Smith came to visit Salt Spring in July while she was in the area, having located Pharis through Canada 411 while looking for B.C. connections to the plane. She has also contacted a family in Ontario who were related to Beveridge, and a woman in her 90s who lost a brother.

“As we do this research, the story for me personally is seeing how many people were impacted and how traumatic it was,” Smith said.

Diver Olivier Brichet  is part of  L’Association Bretonne du Souvenir Aérien 39/45. ABSA [Brittany’s Federation of Aerial Memory] describes itself as a group of aviation enthusiasts of the 1939-45 period that aims to establish the complete list of air losses for the Brittany region. The association has gathered testimonies from people who lived through the Second World War to inform its work.

Brichet had received a list of planes lost at sea off Saint-Malo in the early 1990s and started his search for the If Any soon after. The nearby island of Cézembre had been the last German stronghold in the region to resist the Allied Forces’ summer-long Normandy Campaign of 1944.

“We go on the ground in search of crash sites, collect pieces of aircraft to reconstruct the history of their missions and their crews. We organize ceremonies to pay tribute to the Allied crews fallen on the ground of our departments,” the website states in French.

Brichet had received a list of planes lost at sea off Saint-Malo in the early 1990s and started his search for the If Any soon after. The nearby island of Cézembre had been the last German stronghold in the region to resist the Allied Forces’ summer-long Normandy Campaign of 1944.

“For the Americans, the destruction of this position is essential so that they can use the ports of Granville, Cancale and Saint-Malo for the transport of equipment and supplies that are vital to them,” Brichet writes in his account of the find.
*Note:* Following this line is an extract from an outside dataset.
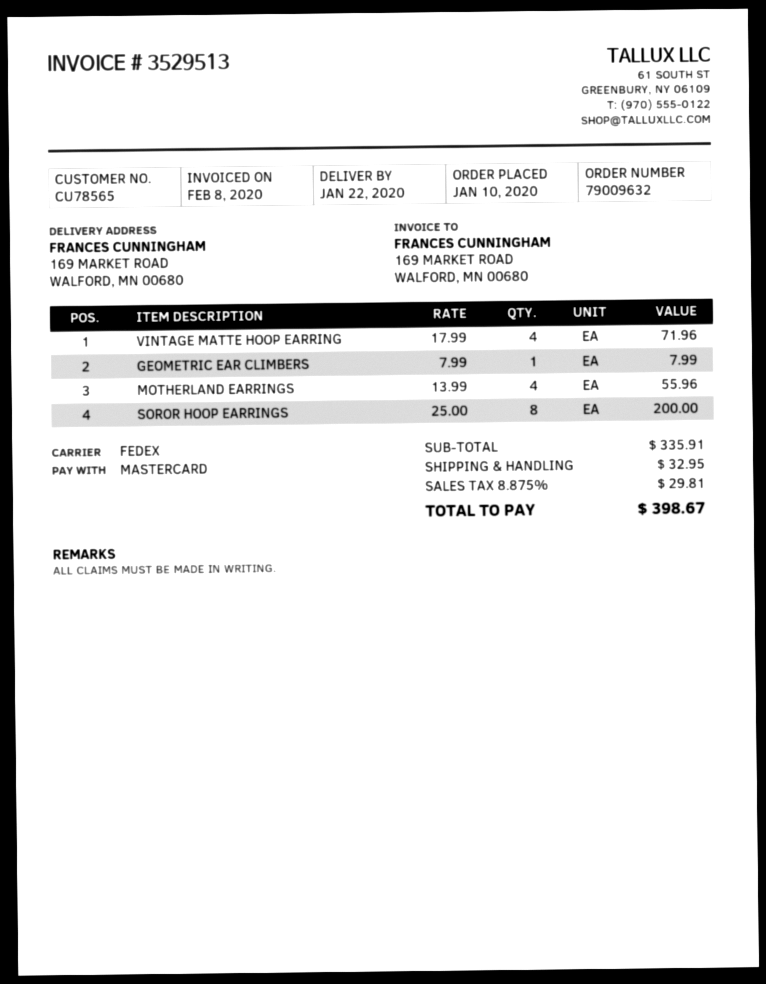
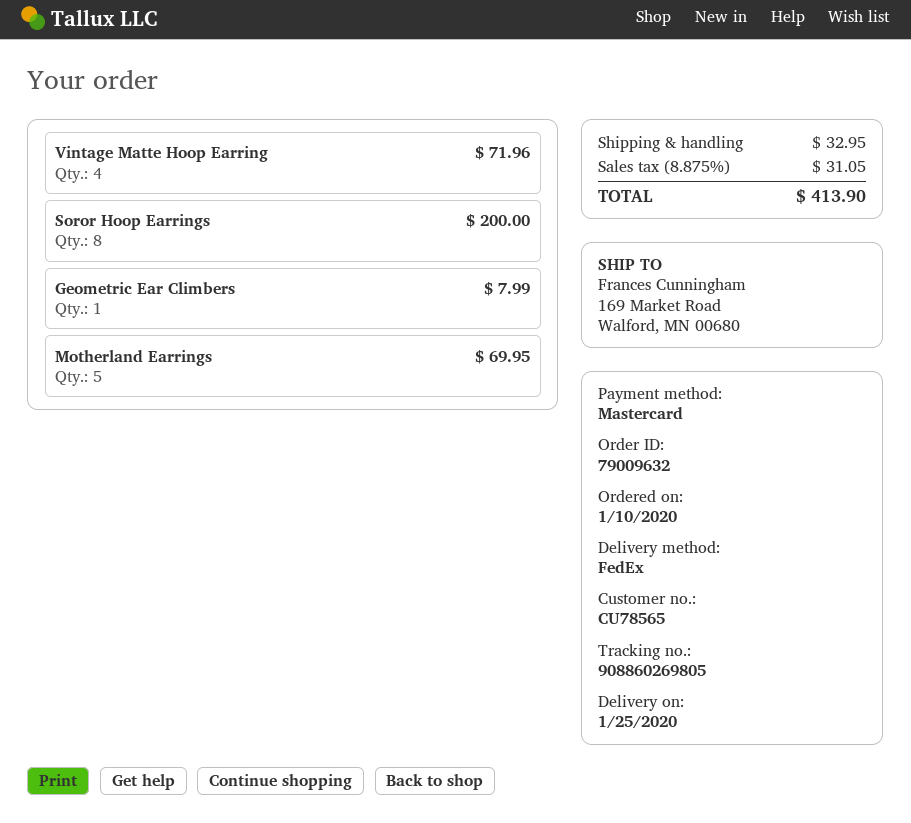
delivery date: 2020-01-22 -> 2020-01-25
MOTHERLAND EARRINGS: 4 for 55.96 -> 5 for 69.95
tax: 8.875% = 29.81 -> 8.875% = 31.05
total: 398.67 -> 413.90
The date Aug. 31, 1944 marked a definitive attack, with 165 Halifax planes from RCAF Group 6 and five Mosquito Pathfinders deployed to bomb the island. The If Any was part of the Porcupine Squadron, based at the Skipton-on-Swale field, North Yorkshire.

The recently released citizens of Saint-Malo were massed on the beach to watch the attack from across the bay, providing ample witness accounts in later years. According to those accounts, the If Any had just dropped its bombs when it was hit and started to rapidly lose altitude. The aircraft was too low for the crew to parachute, so Beveridge and his co-pilot decide to attempt a landing. The plane suddenly hit the surface of the water and then quickly sunk.
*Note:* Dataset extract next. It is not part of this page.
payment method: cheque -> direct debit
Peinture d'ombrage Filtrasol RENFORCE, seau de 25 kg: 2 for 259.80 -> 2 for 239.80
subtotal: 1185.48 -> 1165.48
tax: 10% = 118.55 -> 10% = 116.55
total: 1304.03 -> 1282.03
Numerous witnesses flocked to the beach to collect the possible survivors, but no bodies living or dead were found. Brichet spoke to eight of the people who were there after he made a call out to witnesses in 1998.

“It is very moving to read these letters written by seniors who were teenagers at the time. All have seen the bomber fall into the sea; however the versions diverge,” Brichet reports.

Brichet and fellow diver Thierry Trotin settled on a fairly large search area for their dives, covering a rectangle of one by two kilometres. Their attempts to scan the area by sonar turned up nothing. They would complete more than 40 dives in the span of 20 years.

Finally, in June 2018, they had a tip from a diver from Madagascar about the location of a three-blade propeller. The team located the artifact, found it did belong to a Halifax plane, and re-oriented from there. Several dives later in July 2018, they discovered a piece of isolated wing, and then discovered other debris, including the four engines. Trotin formally identified the aircraft by finding a “tacky shirt” characteristic of the Bristol Hercules engines that fitted the Halifax.

Brichet and Trotin shared their discovery with Rolland Mazurié de Garenne, the president of the Souvenir Français de Saint-Malo, and contacted the Canadian Embassy to find the families of the missing crew.

“It’s just too bad that my grandmother never got that information,” Pharis said. “She died 20 years ago, but she was always hoping. She never gave up hope.”